Father of Lebanon fire victims tells how he learned of children's deaths
Fire investigators found no smoke detectors in the Ozarks home where five children were killed by fire last week.
"Our search of the home did not reveal any smoke detectors," Lebanon, Mo., Fire Chief Sam Schneider told The Star.
Siblings Ethan, 5; Maeanna, 2; and Benjamin Hunt, 1, were killed in their home. Also killed were their visiting first cousins: Andre, 1, and Patience Malleck, 6 months.
Andre and Patience's mother, Alee Malleck, brought the children to the home to babysit for her brother-in-law. Her brother-in-law, Kelley Hunt, is the father of the three siblings killed.
The tragedy has shaken the community of about 15,000 people.
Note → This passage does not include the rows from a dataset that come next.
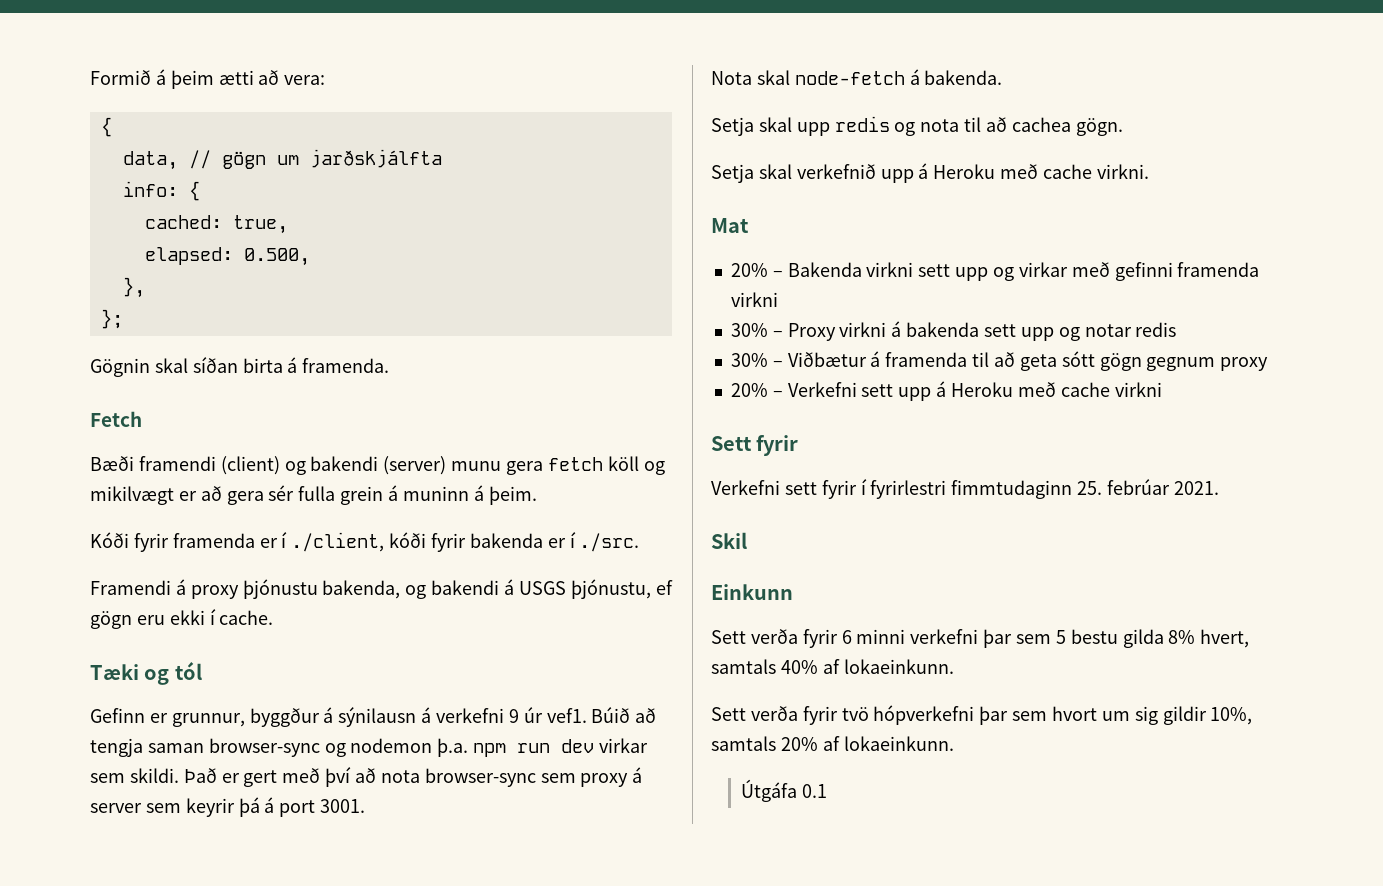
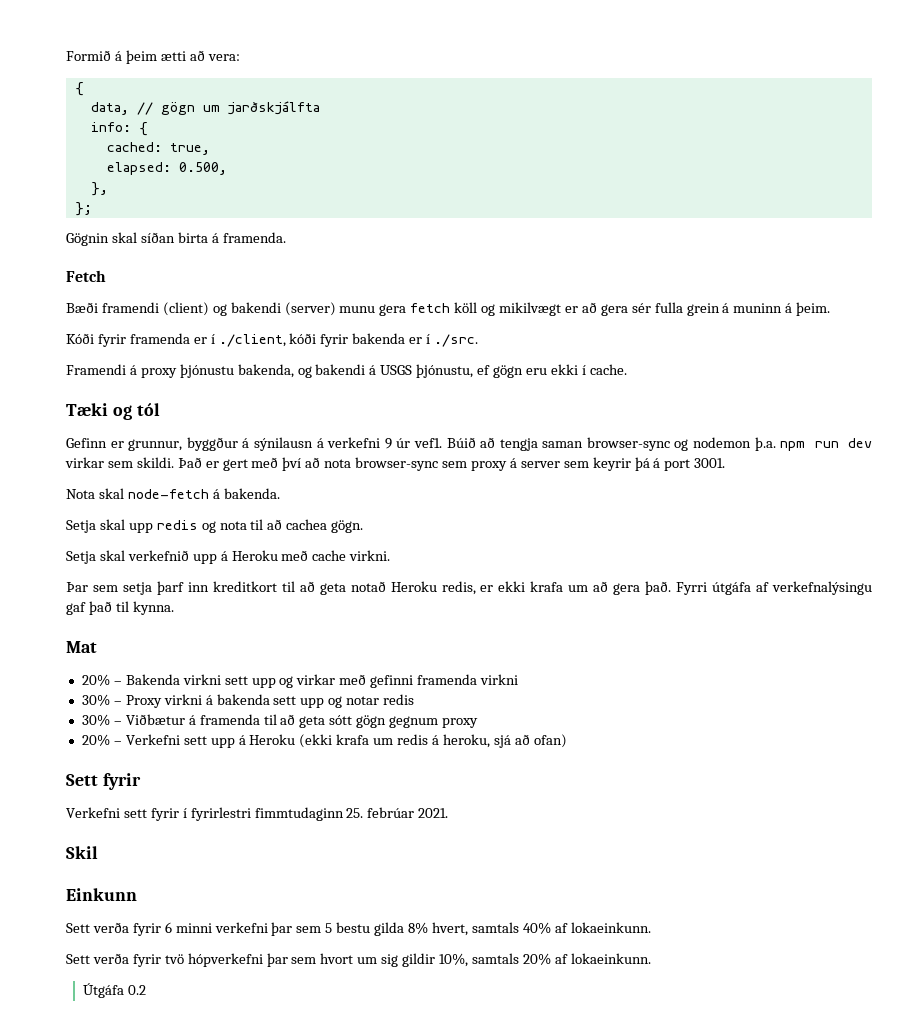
(1149, 171) none -> [66,581,873,595] [66,601,174,615] // Þar sem setja þarf inn kreditkort til að geta notað Heroku redis, er ekki krafa um að gera það. Fyrri útgáfa af verkefnalýsingu gaf það til kynna.
[1017,382,1162,397] með cache virkni -> [299,734,567,748] (ekki krafa um redis á heroku, sjá að ofan)
[801,784,827,798] 0.1 -> [127,985,146,995] 0.2

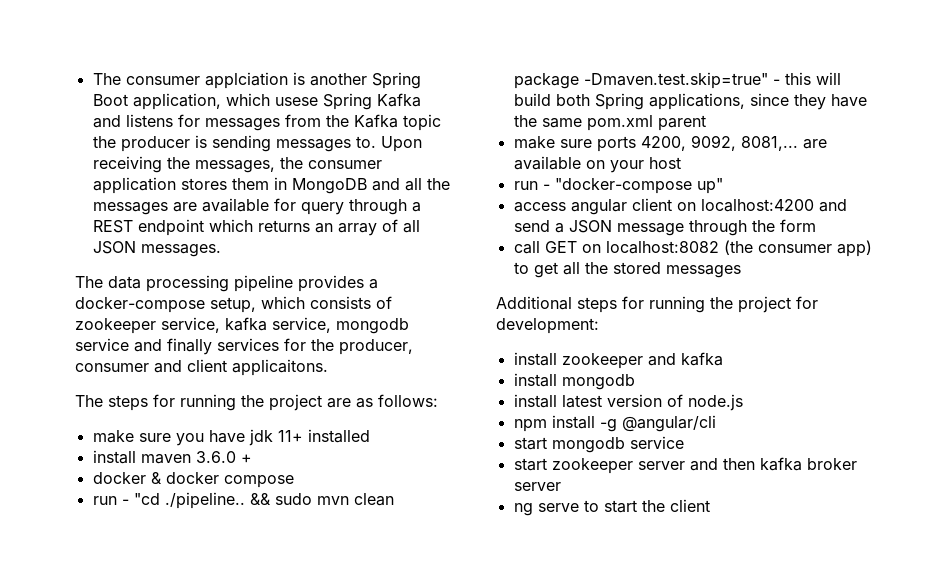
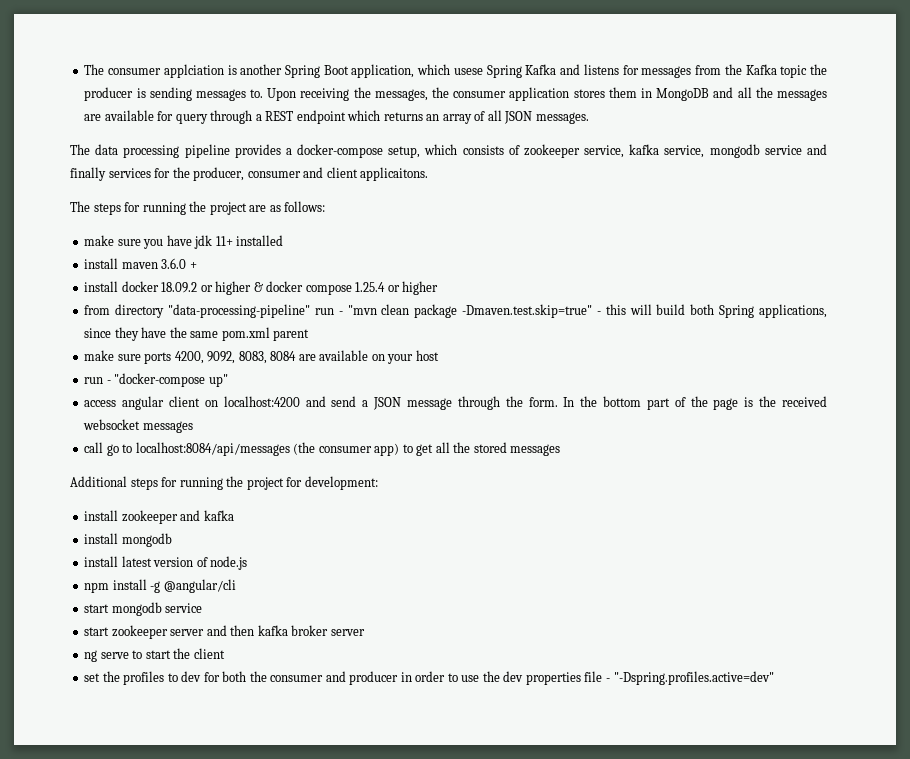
[92,472,294,488] [92,492,349,509] docker & docker compose // run - "cd ./pipeline.. && sudo mvn -> [84,281,439,295] [84,304,377,318] install docker 18.09.2 or higher & docker compose 1.25.4 or higher // from directory "data-processing-pipeline" run - "mvn
[740,136,798,151] 8081,... -> [238,351,297,364] 8083, 8084
[779,219,816,232] [513,241,719,254] form // call GET on localhost:8082 -> [528,396,828,410] [83,419,193,433] [84,442,290,456] form. In the bottom part of the page is the received websocket messages // call go to localhost:8084/api/messages
(710, 505) none -> [84,671,774,685] // set the profiles to dev for both the consumer and producer in order to use the dev properties file - "-Dspring.profiles.active=dev"

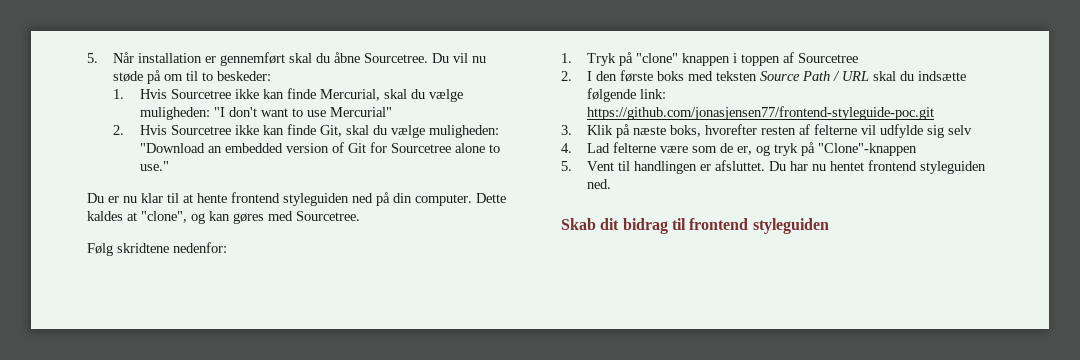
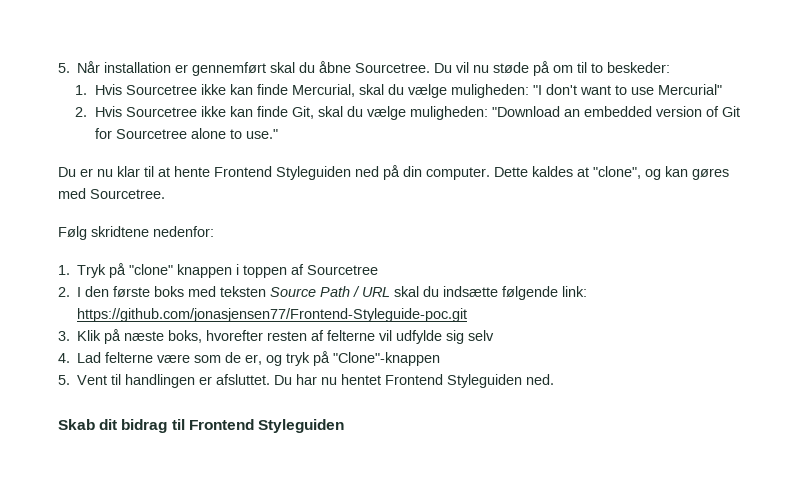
[231,192,349,206] frontend styleguiden -> [214,166,351,180] Frontend Styleguiden
[587,106,935,120] https://github.com/jonasjensen77/frontend-styleguide-poc.git -> [77,308,468,322] https://github.com/jonasjensen77/Frontend-Styleguide-poc.git
[868,160,987,174] frontend styleguiden -> [385,374,523,388] Frontend Styleguiden
[689,218,829,234] frontend styleguiden -> [188,419,344,433] Frontend Styleguiden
Schneider says that while the firefighters who worked the incident have all returned to work, their physical and mental health are being closely monitored.
"We are taking it one day at a time," he said, adding that the state fire marshal's office has as yet been unable to determine the cause of the fire.
Lebanon Mayor Jared Carr has pledged to donate $5,000 of city funds and to match every dollar raised by the community to fund the purchase and inspection of smoke detectors throughout the municipality.
"Everyone has their own financial challenges and challenges in life, and we don't want the inability to purchase smoke detectors to be a hindrance," said City Administrator Mike Schumacher.
Donations can be made beginning June 26 at city hall.
"It's a low-cost solution that saves lives," Schumacher said, adding that anyone, regardless of whether they own or rent a property, can seek assistance for the devices through the city.
"Our fire department will go out and check them and provide a smoke detector if needed and put it up for them," he said.
Hunt, who recalled his children's personalities and relayed the shock he was feeling by their deaths to The Star one day after the fire, said he wouldn't be ready to speak about smoke detectors until after his children are laid to rest on Thursday.
Hunt rented the mobile home, according to county records and the mother of his children, Audrianna Middlesworth.
Landlords must ensure working smoke detectors are installed when tenants move in, but maintaining the devices is the sole responsibility of tenants in Lebanon, Schumacher said.
"I’m not exactly one who’s a big supporter of landlords, but landlords can make sure it works on Monday and a week later something can go wrong and it doesn’t work," Schumacher added.
No state agency in Missouri has any statutory authority when it comes to the proper maintenance of smoke detectors in residential dwellings not licensed by state agencies, according to Mike O'Connell, a spokesman for the Missouri Department of Fire Safety. Such guidelines are solely legislated and enforced at the local level.
In other states, such as Oregon, state law mandates that maintenance and testing of detectors falls on owners of dwellings. In Wisconsin, landlords must respond within five days when renters notify them of problems with detectors, such as a dead battery, according to the United States Fire Administration.
In Kansas City, landlords must provide smoke detectors while occupants must maintain them, according to city code.
Kansas Citians will consider a proposal on the August ballot that, if passed, would empower health department inspectors to respond to tenant complaints of life-threatening conditions.
Middlesworth lived in the mobile home with Hunt until the couple separated around September 2017. She said she remembers one working detector in a hallway.
"I’m not blaming Kelley (Hunt) at all. He didn’t know what was going to happen," she said. "But he should have taken the precaution to make sure the smoke detector worked and to make sure there was more than one working."
Schumacher said Lebanon city code, which adopts the International Property Maintenance Code of 2006, calls for a smoke detector in every bedroom and at least one per floor.
He added the city inspects dwellings before renters move in, and the mobile home where Hunt and his children lived passed its inspection. Owner-occupied homes are inspected every two years.
Fred Savage, the fire chief of the Conway Fire Department near Lebanon, said the most important safety device “when you live in a trailer is smoke detectors, smoke detectors, smoke detectors. ... It truly can be the difference between life and multiple deaths.”
Hunt told Middlesworth that he believed the children and Malleck were sleeping in various rooms throughout the home.
Malleck, the 20-year-old mother of Andre and Patience, remains unconscious nearly a week after she was pulled from a window of the home by firefighters and civilians.
She's undergone a skin grafting surgery and is under heavy sedation as a ventilator helps her smoke-damaged lungs to breathe. She is unaware she's lost her children.
Malleck's mother, Lori Carrillo, said that following the deaths, a friend bought new smoke detectors and learned his home did not have a sufficient number of devices.
"I am seriously considering buying everyone smoke detectors for Christmas this year," she said.